Zsasz continued as though Jason hadn’t even spoken. “I find you fascinating, Red Hood. You were liberated, yet you returned to this earth. I am not sure whether to pity you, or hate you. Are you cursed? Are you a devil, returned as a punishment for your sins? Yes, I think that is more likely. You were not worthy of being saved, so you were cursed to live again. Now you roam the earth to punish the innocent by ‘saving’ them from liberation.” He made a disgusted sound. “You are an abomination. Death took you and spat you back out like rotten fruit. You are unworthy of my gift, so I will not be marking my skin with your soul.” He stood, sneering down at Jason. “I will leave you as an offering to Death once more. I am curious to see if she wants you back yet. If she rejects you, will you suffer in these chains for eternity?” He hummed. “Truly fascinating.”

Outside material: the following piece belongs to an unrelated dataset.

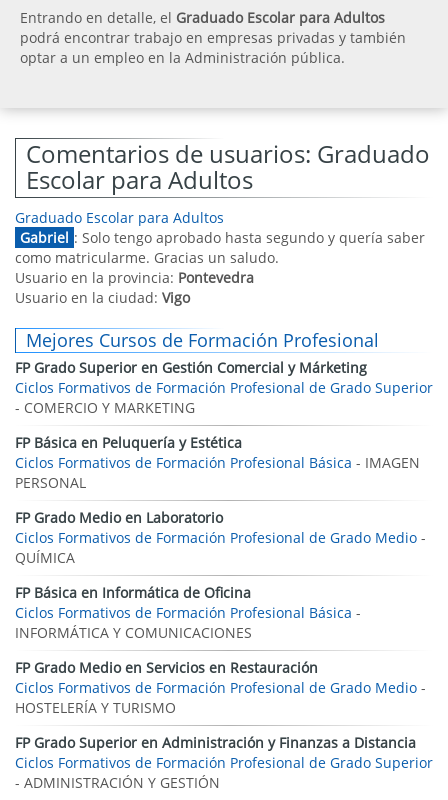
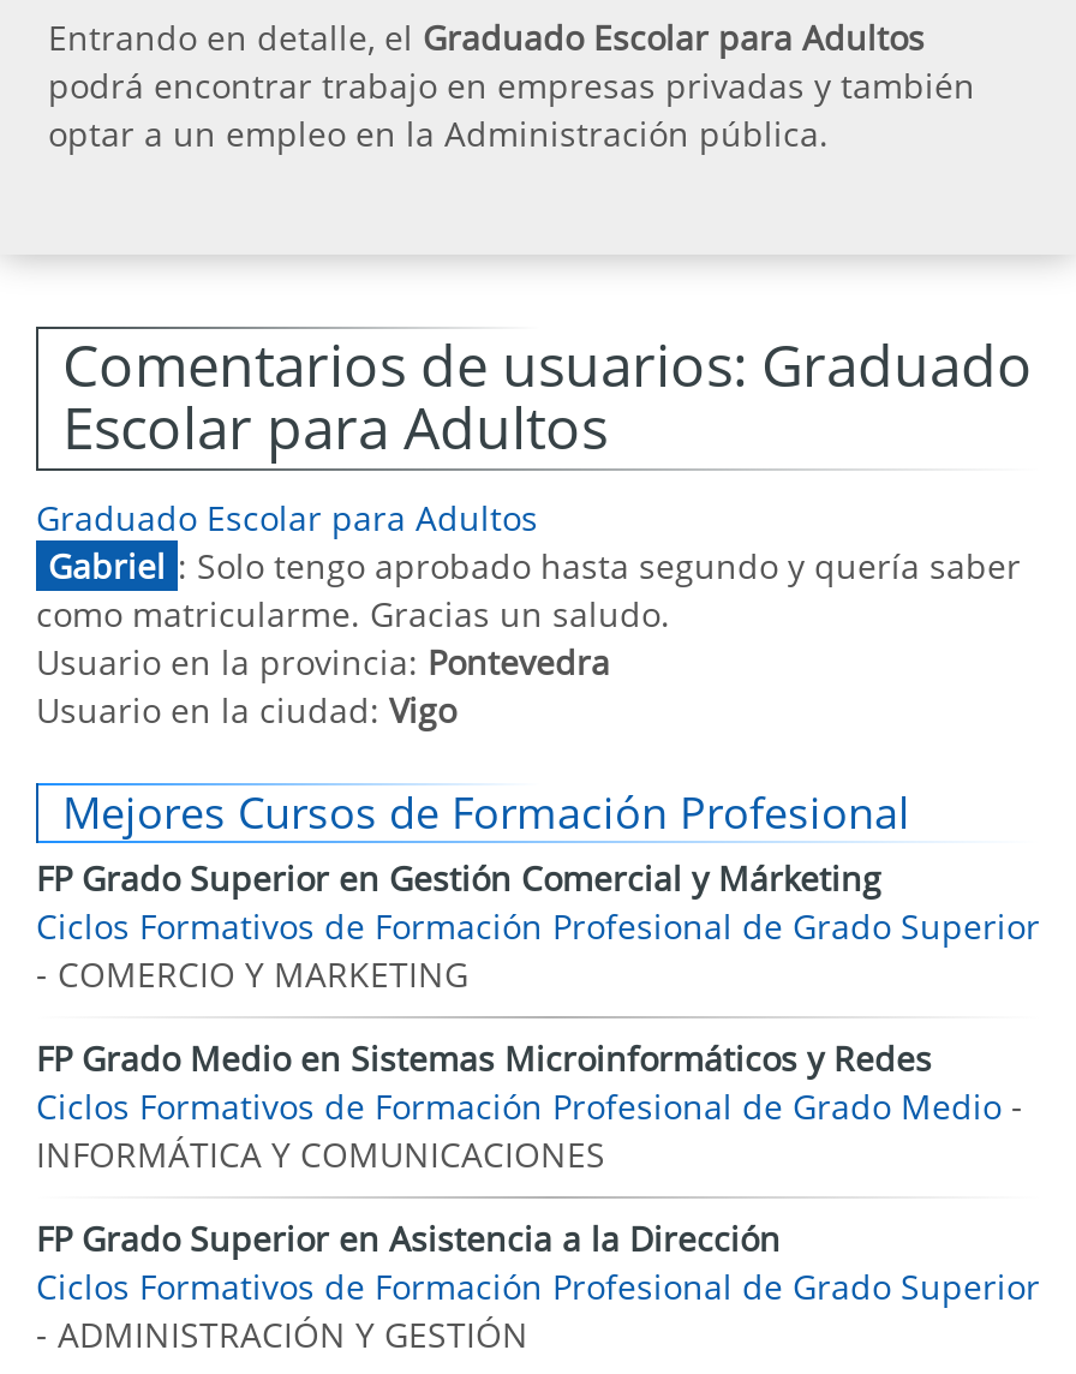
[15,433,420,527] FP Básica en Peluquería y Estética | Ciclos Formativos de Formación Profesional Básica - IMAGEN | PERSONAL | FP Grado Medio en Laboratorio -> [36,1035,932,1081] FP Grado Medio en Sistemas Microinformáticos y Redes
[15,548,361,622] QUÍMICA | FP Básica en Informática de Oficina | Ciclos Formativos de Formación Profesional Básica - -> none
[15,658,426,752] FP Grado Medio en Servicios en Restauración | Ciclos Formativos de Formación Profesional de Grado Medio - | HOSTELERÍA Y TURISMO | FP Grado Superior en Administración y Finanzas a Distancia -> [36,1215,781,1261] FP Grado Superior en Asistencia a la Dirección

Jason didn’t bother with a response as Zsasz turned and disappeared.

 

——

There was something wrong with his comms. He still had his helmet, his HUD was working fine, so he should have been able to get a signal out. Even if he were underground, he would have to be deep for the signal to be inhibited.

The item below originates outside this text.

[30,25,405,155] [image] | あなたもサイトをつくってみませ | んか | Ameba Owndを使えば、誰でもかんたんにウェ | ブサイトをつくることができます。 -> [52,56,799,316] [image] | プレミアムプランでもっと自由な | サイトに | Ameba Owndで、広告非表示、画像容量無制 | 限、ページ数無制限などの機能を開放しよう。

Shielding. That was the only explanation he could come up with. One of the things that made Zsasz so dangerous was that he was smart. He'd obviously planned this out, so of course he'd make sure Jason couldn't call for help.

Zsasz had stripped him of weapons, tools, and armor while he was out. He was in nothing but his tactical pants and the old worn gray and green t-shirt he’d stolen from Roy that he usually wore as an undershirt. He had no tools. Nothing to pick the lock with or break the chains. He had his clothes, his hands, and his helmet. His helmet had a bomb in it, sure, but it was too powerful to use to blow the chains off, or the floor the ring was set in. The manacles around his wrists were so tight they were practically cutting off the blood flow. Dislocating his thumb and slipping out of them was not an option. Trying would probably result in degloving his hand and not actually helping. That was an absolute last resort.

He hated the feeling of being trapped. He yanked his stifling helmet off and set it aside. He needed to think, and the damn thing wasn’t helping, especially with this damn cold. He felt like his head was stuffed with cotton and his clogged nose was distracting and made it harder to breathe. He crossed his legs and closed his eyes. As much as he gave her shit for it, the meditation techniques Ducra had taught him did help him focus. Bruce’s too, though he would rather die again than admit that to the man.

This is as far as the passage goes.